Philadelphia, PA • Harrisburg, PA • Malvern, PA • Cherry Hill, NJ • Wilmington, DE • Washington, DC • New York, NY • Chicago, IL
A Pennsylvania Limited Liability Partnership
Board of Trustees, The Xxxxxxx Funds
Board of Trustees, Managed Portfolio Series
September 14, 2018
Page 2
In rendering our opinion, we have reviewed and relied upon: (a) a copy of the executed Agreement, adopted as of September 14, 2018; (b) the Proxy Statement/Prospectus provided to shareholders of the Target Funds dated August 3, 2018; (c) certain representations concerning the Reorganization made to us by the Acquiring Entities, on behalf of the Acquiring Funds, and the Target Entities, on behalf of the Target Funds, in letters dated September 14, 2018 (the “Representation Letters”); (d) all other documents, financial and other reports and corporate minutes we deemed relevant or appropriate; and (e) such statutes, regulations, rulings and decisions as we deemed material in rendering this opinion.
For purposes of this opinion, we have assumed that each Target Fund on the Closing Date of the Reorganization satisfies, and immediately following the Closing Date of the Reorganization, each Acquiring Fund will continue to satisfy, the requirements of Subchapter M of the Internal Revenue Code of 1986, as amended (the “Code”), for qualification as regulated investment companies.
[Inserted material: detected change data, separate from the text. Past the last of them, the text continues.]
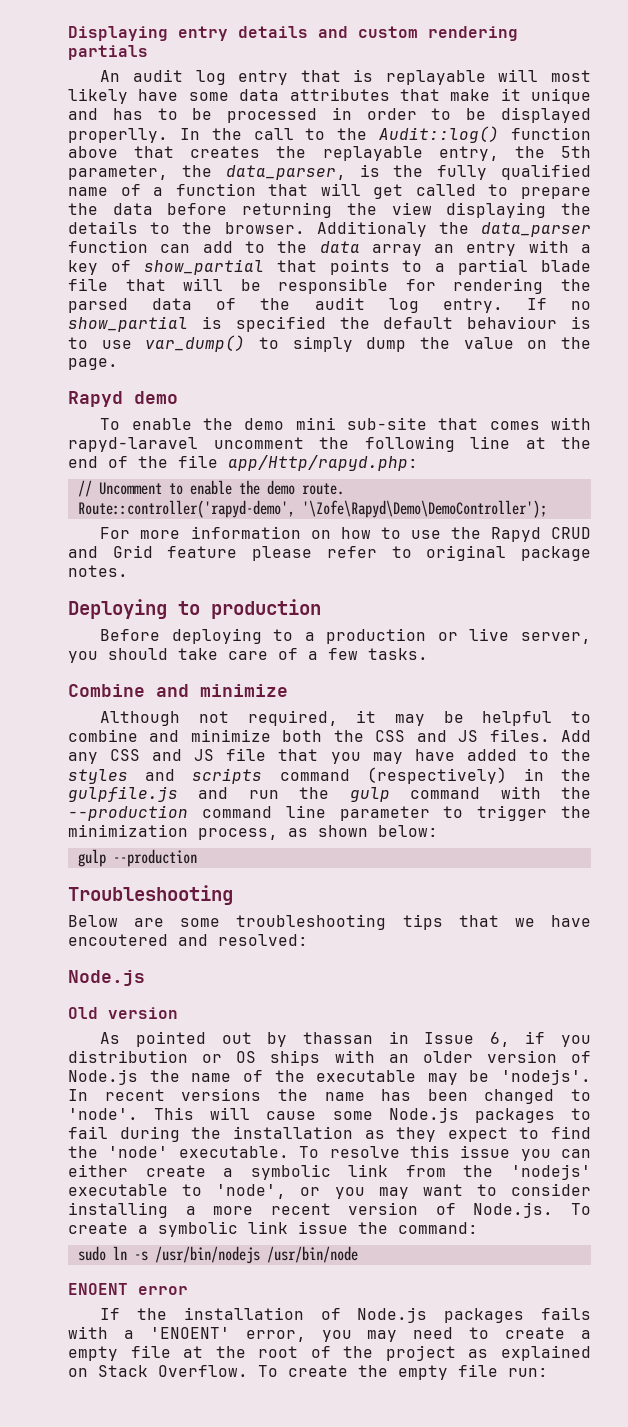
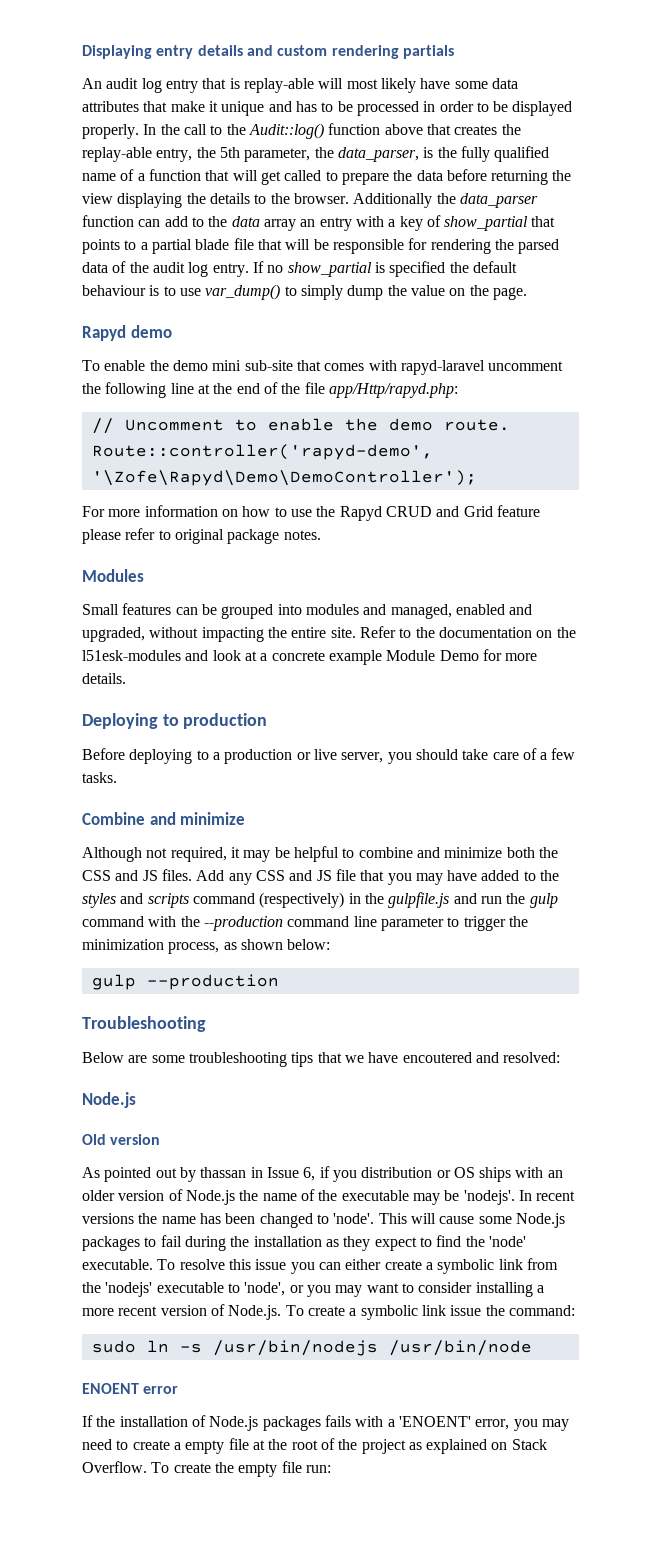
- An audit log entry that is replayable will most likely have some data attributes that make it unique and has to be processed in order to be displayed properlly.
+ An audit log entry that is replay-able will most likely have some data attributes that make it unique and has to be processed in order to be displayed properly.
- In the call to the Audit::log() function above that creates the replayable entry, the 5th parameter, the data_parser, is the fully qualified name of a function that will get called to prepare the data before returning the view displaying the details to the browser.
+ In the call to the Audit::log() function above that creates the replay-able entry, the 5th parameter, the data_parser, is the fully qualified name of a function that will get called to prepare the data before returning the view displaying the details to the browser.
- Additionaly the data_parser function can add to the data array an entry with a key of show_partial that points to a partial blade file that will be responsible for rendering the parsed data of the audit log entry.
+ Additionally the data_parser function can add to the data array an entry with a key of show_partial that points to a partial blade file that will be responsible for rendering the parsed data of the audit log entry.
+ Modules
+ Small features can be grouped into modules and managed, enabled and upgraded, without impacting the entire site. Refer to the documentation on the l51esk-modules and look at a concrete example Module Demo for more details.

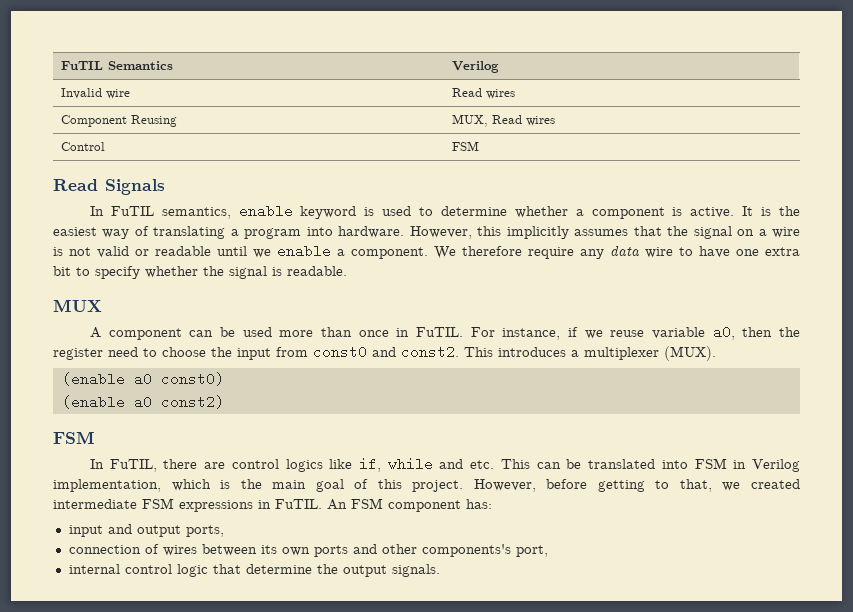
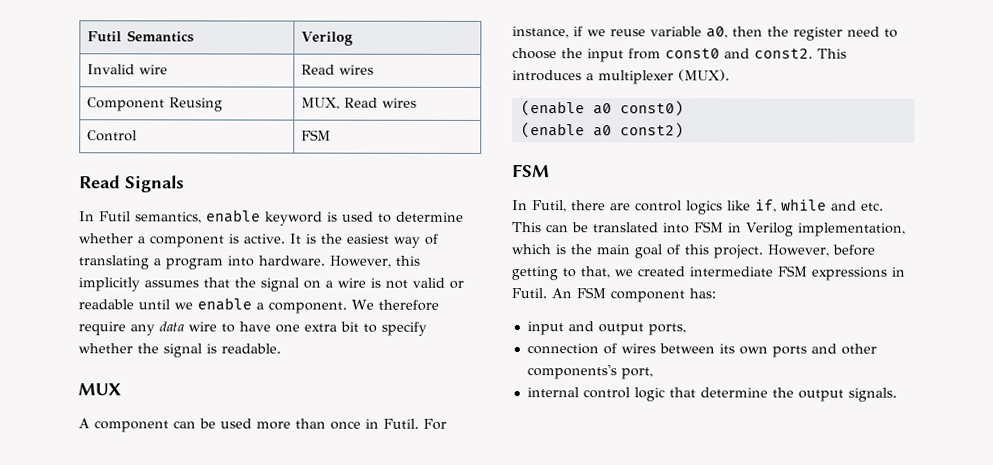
- FuTIL Semantics | Verilog
+ Futil Semantics | Verilog
- In FuTIL semantics, enable keyword is used to determine whether a component is active.
+ In Futil semantics, enable keyword is used to determine whether a component is active.
- A component can be used more than once in FuTIL.
+ A component can be used more than once in Futil.
- In FuTIL, there are control logics like if, while and etc. This can be translated into FSM in Verilog implementation, which is the main goal of this project.
+ In Futil, there are control logics like if, while and etc. This can be translated into FSM in Verilog implementation, which is the main goal of this project.
- However, before getting to that, we created intermediate FSM expressions in FuTIL.
+ However, before getting to that, we created intermediate FSM expressions in Futil.

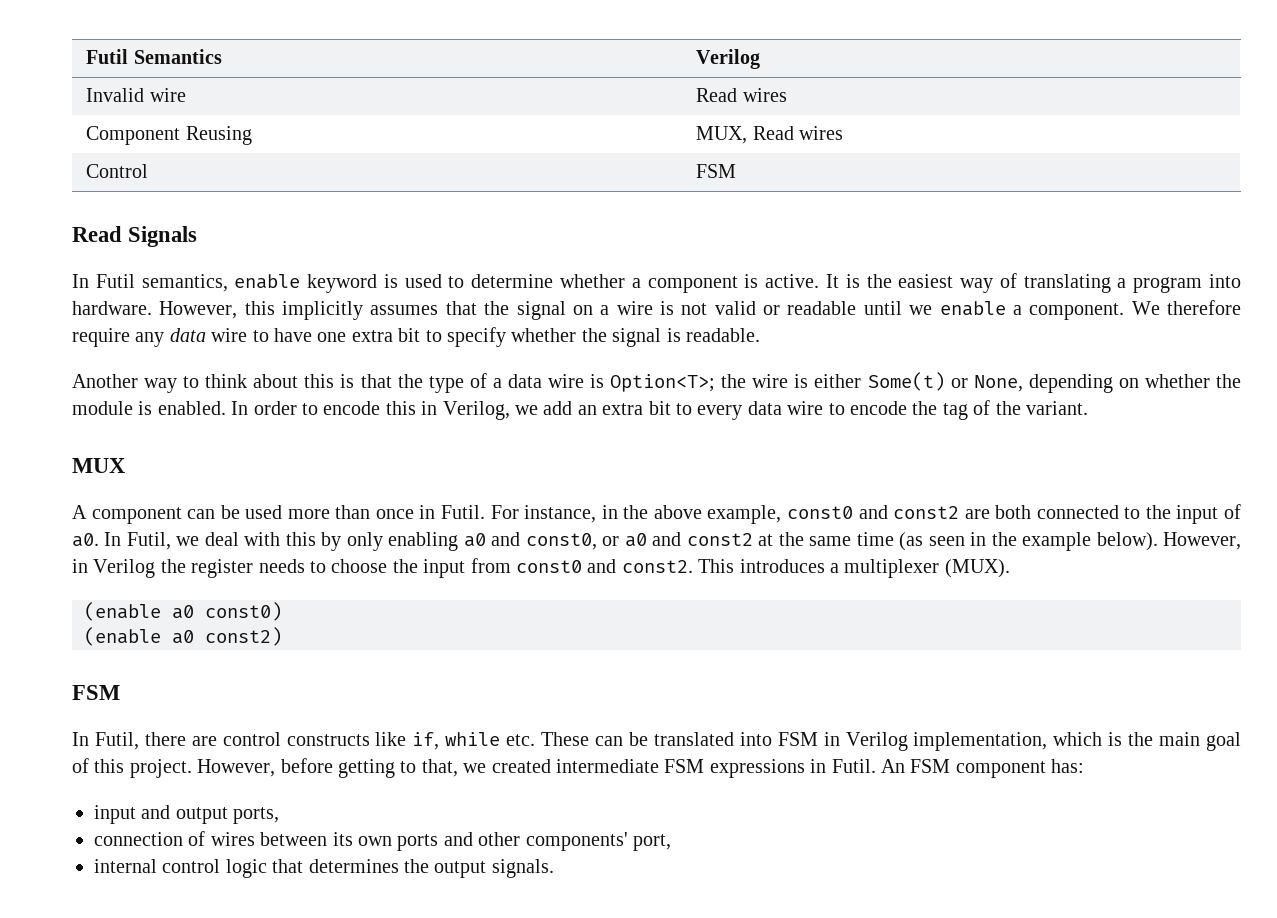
+ Another way to think about this is that the type of a data wire is Option<T>; the wire is either Some(t) or None, depending on whether the module is enabled. In order to encode this in Verilog, we add an extra bit to every data wire to encode the tag of the variant.
- For instance, if we reuse variable a0, then the register need to choose the input from const0 and const2.
+ For instance, in the above example, const0 and const2 are both connected to the input of a0. In Futil, we deal with this by only enabling a0 and const0, or a0 and const2 at the same time (as seen in the example below). However, in Verilog the register needs to choose the input from const0 and const2.
- In Futil, there are control logics like if, while and etc. This can be translated into FSM in Verilog implementation, which is the main goal of this project.
+ In Futil, there are control constructs like if, while etc. These can be translated into FSM in Verilog implementation, which is the main goal of this project.
- connection of wires between its own ports and other components's port,
+ connection of wires between its own ports and other components' port,
- internal control logic that determine the output signals.
+ internal control logic that determines the output signals.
Based on the foregoing, and provided the Reorganization is carried out in accordance with the applicable laws of the State of Delaware, the terms of the Agreement and the statements in the Representation Letters for the Target Funds and the Acquiring Funds, it is our opinion that for federal income tax purposes:
1. The acquisition by the Acquiring Fund of all of the Assets of its corresponding Target Fund in exchange for the Acquiring Fund shares and the assumption by the corresponding Acquiring Fund of the Liabilities of its corresponding Target Fund, followed by the distribution by the Target Fund to its shareholders of the Acquiring Fund shares in complete liquidation of the Target Fund, will qualify as a reorganization within the meaning of Section 368(a)(1)(F) of the Code, and the Target Fund and Acquiring Fund each will be a “party to the reorganization” within the meaning of Section 368(b) of the Code.
2. No gain or loss will be recognized by the Target Fund upon the transfer of all of its Assets to, and assumption of its Liabilities by, its corresponding Acquiring Fund in exchange solely for the Acquiring Fund shares pursuant to Sections 361(a) and 357(a) of the Code.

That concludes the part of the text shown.